# [WHAT TO PRODUCE]
Identify every line in the records below that contains the word "components", and copy each of those lines.

Data entries:
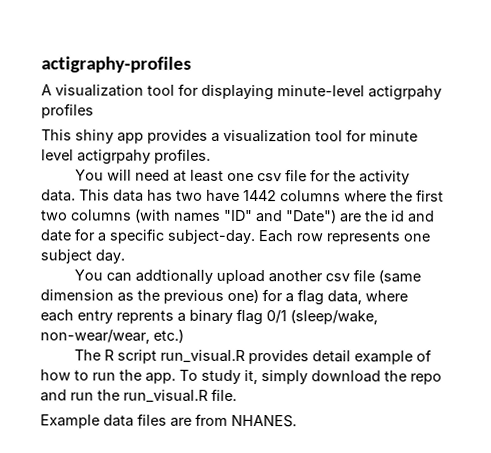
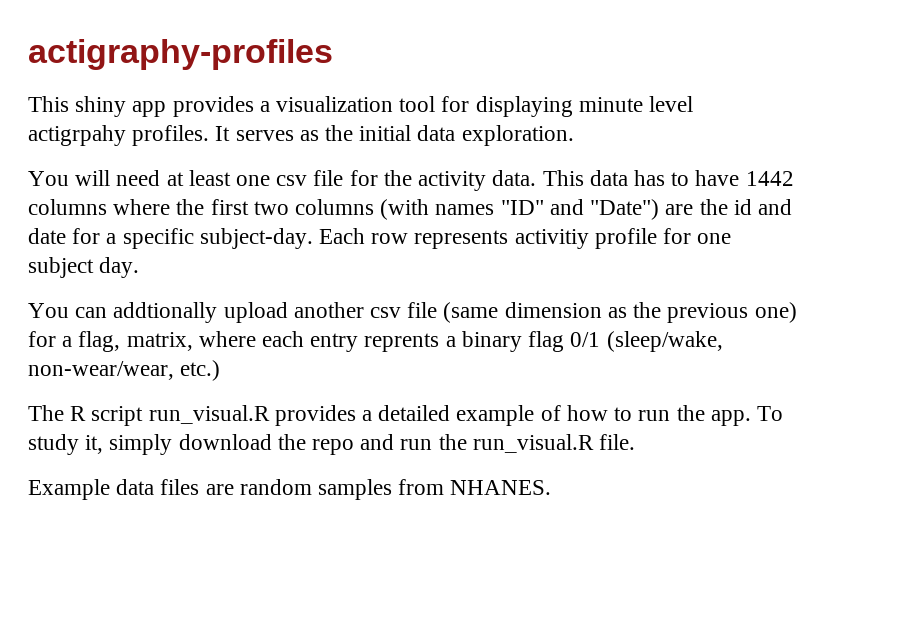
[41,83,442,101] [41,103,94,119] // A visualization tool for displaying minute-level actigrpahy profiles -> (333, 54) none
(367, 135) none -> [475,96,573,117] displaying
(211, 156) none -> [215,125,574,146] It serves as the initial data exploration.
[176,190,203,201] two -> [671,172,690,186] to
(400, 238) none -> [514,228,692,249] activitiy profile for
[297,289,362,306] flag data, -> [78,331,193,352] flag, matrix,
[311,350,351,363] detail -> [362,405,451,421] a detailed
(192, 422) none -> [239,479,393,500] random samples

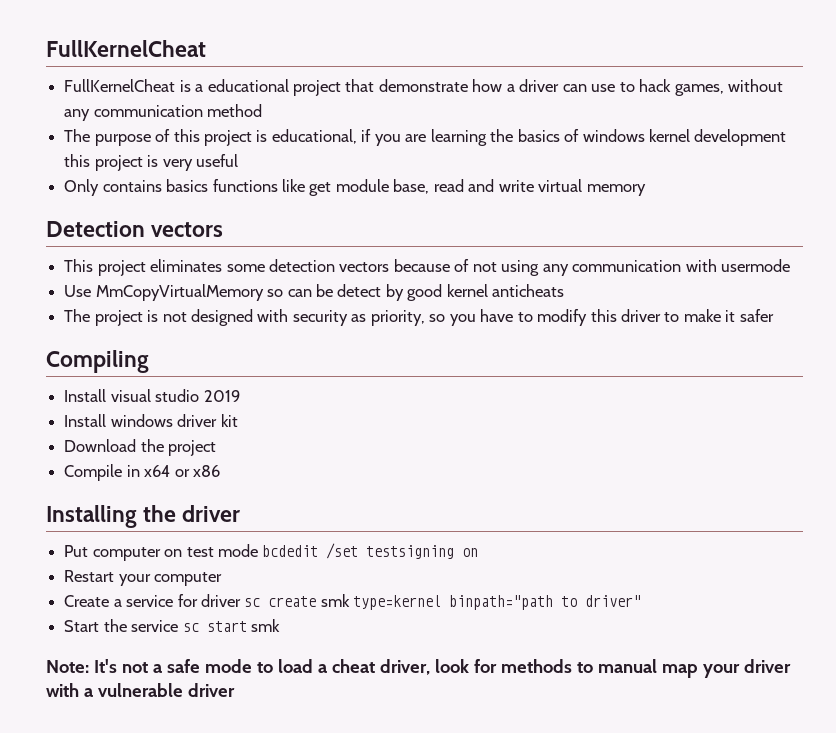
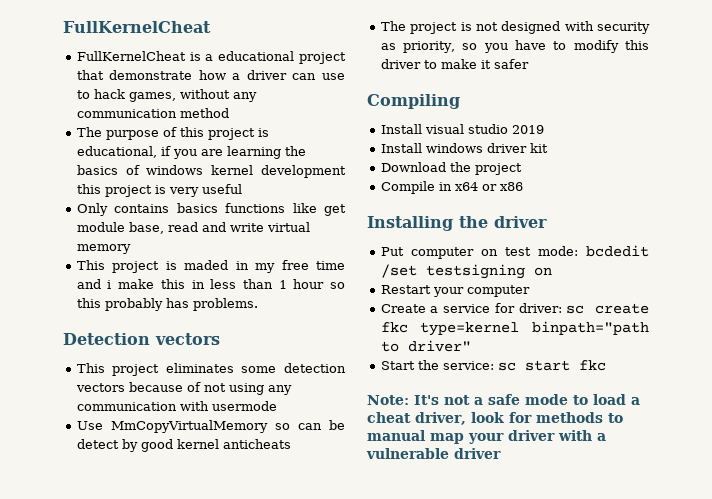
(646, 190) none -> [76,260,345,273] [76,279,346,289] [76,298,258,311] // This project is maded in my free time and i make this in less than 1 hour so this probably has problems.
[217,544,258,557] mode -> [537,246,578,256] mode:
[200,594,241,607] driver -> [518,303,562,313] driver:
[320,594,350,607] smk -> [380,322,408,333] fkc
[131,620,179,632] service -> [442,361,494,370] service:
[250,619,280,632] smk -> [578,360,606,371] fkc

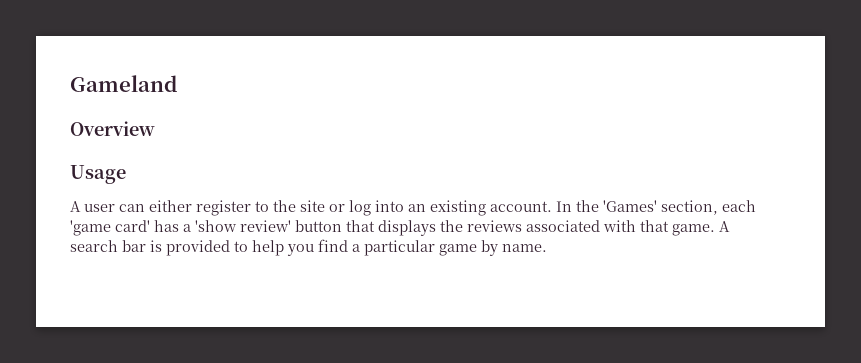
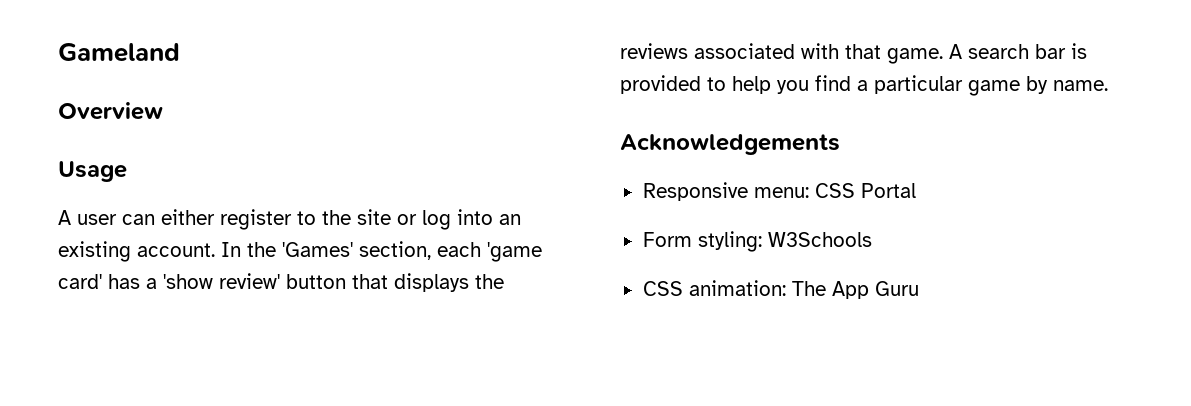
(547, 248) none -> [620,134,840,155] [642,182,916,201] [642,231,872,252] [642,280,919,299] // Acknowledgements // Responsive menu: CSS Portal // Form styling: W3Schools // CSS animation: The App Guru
--
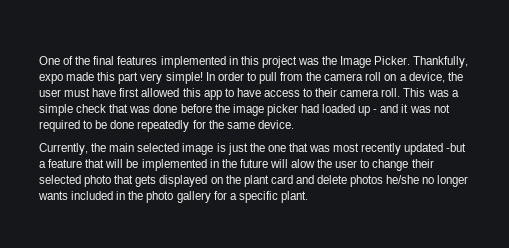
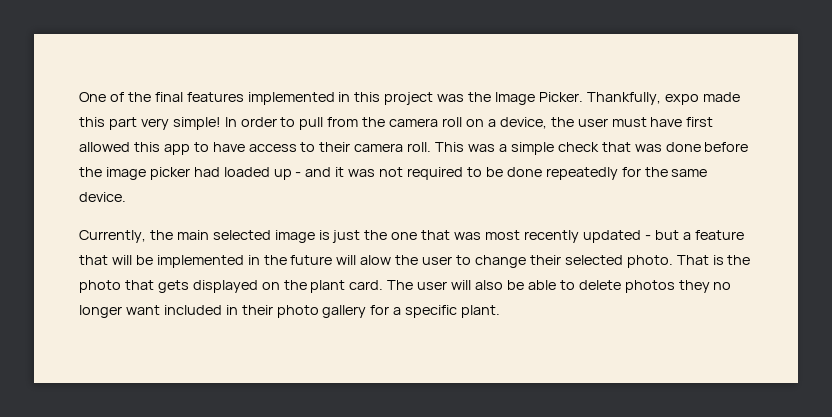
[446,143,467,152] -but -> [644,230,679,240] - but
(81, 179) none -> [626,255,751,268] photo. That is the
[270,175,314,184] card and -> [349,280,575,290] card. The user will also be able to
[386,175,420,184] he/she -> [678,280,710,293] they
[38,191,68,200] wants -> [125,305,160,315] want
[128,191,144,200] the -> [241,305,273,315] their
...
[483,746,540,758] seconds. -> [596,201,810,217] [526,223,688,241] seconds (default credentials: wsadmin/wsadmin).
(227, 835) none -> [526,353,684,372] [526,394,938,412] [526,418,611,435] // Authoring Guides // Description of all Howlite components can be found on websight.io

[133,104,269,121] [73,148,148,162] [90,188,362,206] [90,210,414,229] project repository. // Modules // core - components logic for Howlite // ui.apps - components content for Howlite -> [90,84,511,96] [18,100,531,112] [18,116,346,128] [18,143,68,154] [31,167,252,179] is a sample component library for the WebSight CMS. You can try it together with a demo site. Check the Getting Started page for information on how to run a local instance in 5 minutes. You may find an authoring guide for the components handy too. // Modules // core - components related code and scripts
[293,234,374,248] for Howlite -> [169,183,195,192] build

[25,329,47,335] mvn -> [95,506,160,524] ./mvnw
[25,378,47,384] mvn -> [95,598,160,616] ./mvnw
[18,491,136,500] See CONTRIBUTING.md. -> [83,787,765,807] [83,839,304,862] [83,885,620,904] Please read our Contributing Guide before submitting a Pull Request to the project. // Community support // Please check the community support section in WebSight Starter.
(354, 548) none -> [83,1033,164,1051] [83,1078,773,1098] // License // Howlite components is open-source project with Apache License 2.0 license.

# [ANSWER BOX]
(227, 835) none -> [526,353,684,372] [526,394,938,412] [526,418,611,435] // Authoring Guides // Description of all Howlite components can be found on websight.io
[133,104,269,121] [73,148,148,162] [90,188,362,206] [90,210,414,229] project repository. // Modules // core - components logic for Howlite // ui.apps - components content for Howlite -> [90,84,511,96] [18,100,531,112] [18,116,346,128] [18,143,68,154] [31,167,252,179] is a sample component library for the WebSight CMS. You can try it together with a demo site. Check the Getting Started page for information on how to run a local instance in 5 minutes. You may find an authoring guide for the components handy too. // Modules // core - components related code and scripts
(354, 548) none -> [83,1033,164,1051] [83,1078,773,1098] // License // Howlite components is open-source project with Apache License 2.0 license.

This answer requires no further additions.